PRESS RELEASE

Forest Service Tongass Timber Audit Remains Hidden

Tags: , , ,

For Immediate Release:  Thursday, October 8, 2020
Contact:  Jeff Ruch (510) 213-7028; Kirsten Stade kstade@peer.org

Forest Service Tongass Timber Audit Remains Hidden

Lawsuit Seeks Overdue Audit as Forest Service Preps Big Timber Expansion

Washington, DC — After failing to produce a long-promised audit of losses from past timber sales in the Tongass National Forest, U.S. Forest Service now faces a federal lawsuit from Public Employees for Environmental Responsibility (PEER) to force its release.  The missing audit addresses a gaping hole in Forest Service ambitions to vastly expand Tongass timber operations.

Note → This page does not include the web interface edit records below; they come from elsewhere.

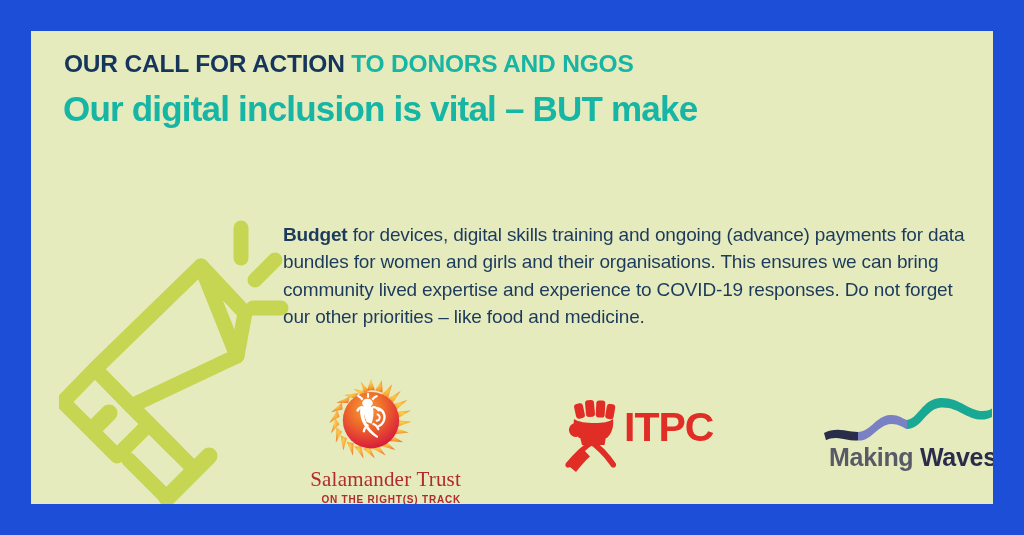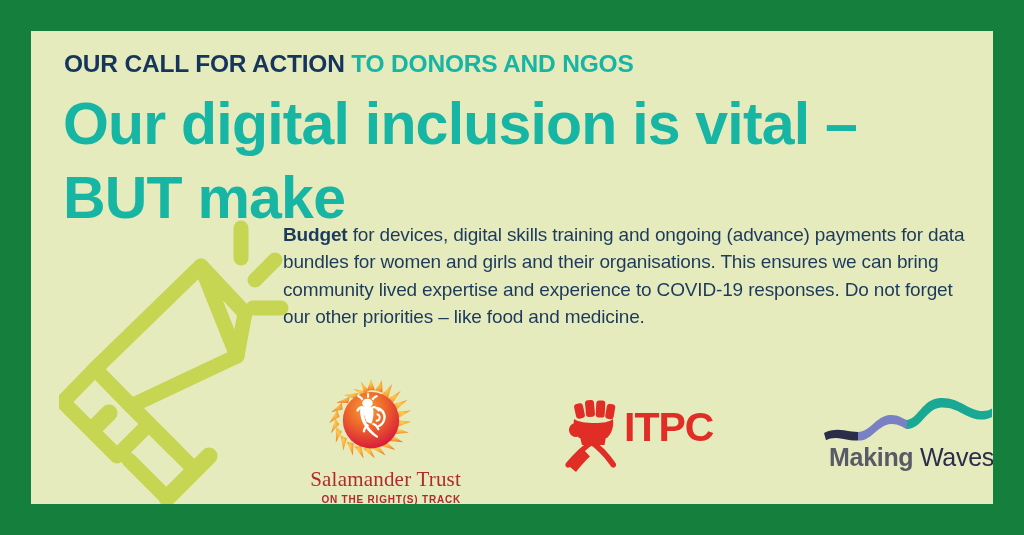"OUR CALL FOR ACTION TO" .poster { background: #15803d -> #1d4ed8 }
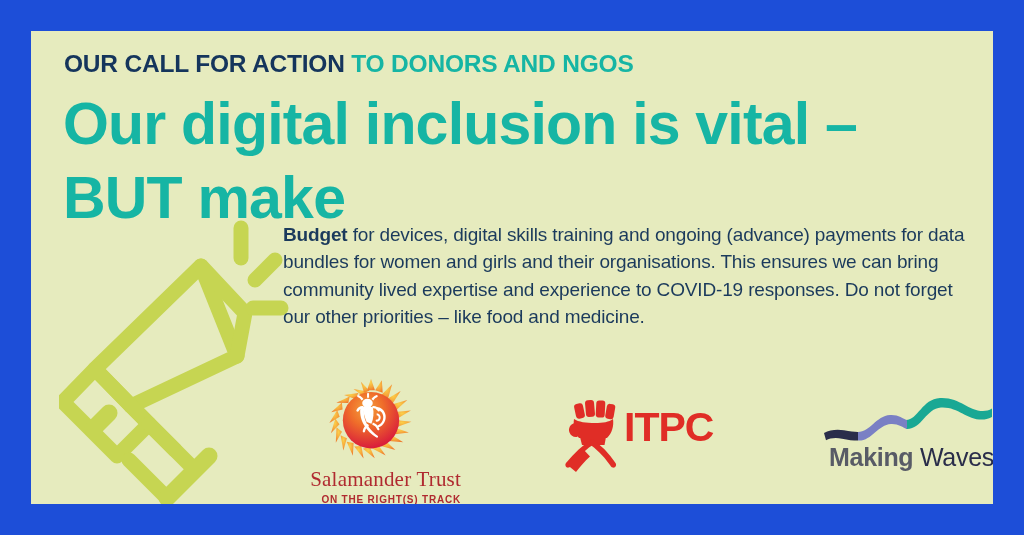"Our digital inclusion is vital" .headline { font-size: 59px -> 35px }
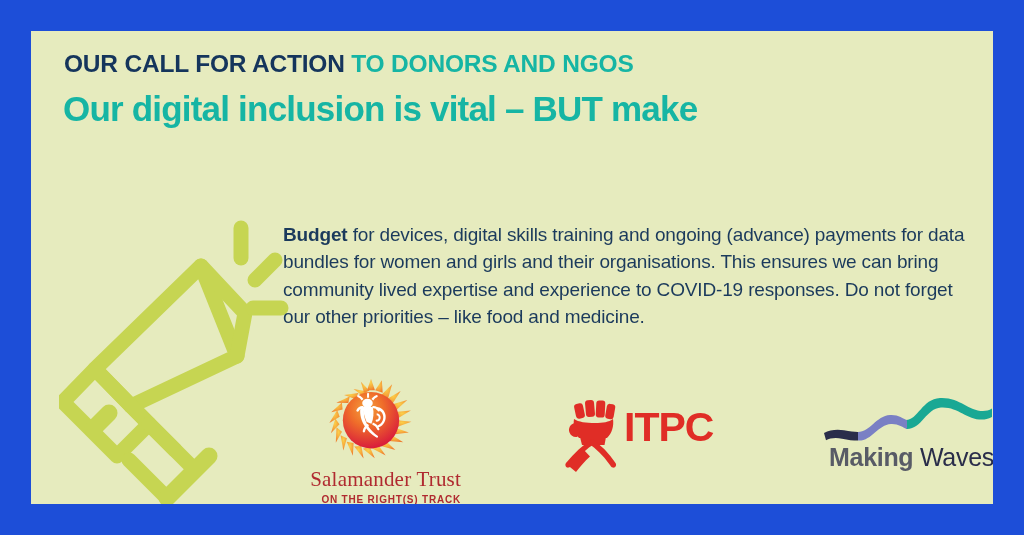"Waves" .logo-waves .mw-bold { font-weight: normal -> bold }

The world’s largest temperate rainforest, Tongass stretches over the 500-mile-long Southeast Alaska Panhandle and is our largest national forest.  The Trump administration is pursuing a full rollback of the Clinton-era “Roadless Rule” for the Tongass that would open more than half the forest (approximately 9.4 million acres) to logging and road building.

In 2017, PEER obtained an internal Forest Service “Washington Office Activity Review” that found staggering monetary losses in just two large Tongass timber sales, “close to 2 million” in one sale, or an amount “more than double the original stumpage.”

Stung by the embarrassing dimensions of these losses, in April 2018, Acting Deputy Chief Christopher French commissioned a full audit of Tongass timber operations.  Despite public statements this fall by Forest Service officials that release was imminent, the audit report, its findings, and recommendations have not been released.  Nor has the agency responded within statutory deadlines to a PEER Freedom of Information Act request for a copy of that audit.

“Before dramatically ramping up Tongass operations, the Forest Service should find out why it is losing its shirt on the current sales,” observed Pacific PEER Director Jeff Ruch, pointing out that taxpayers have lost money on virtually every Tongass timber sale since the 1980s.  “If your boat is badly leaking, going faster won’t prevent it from swamping.”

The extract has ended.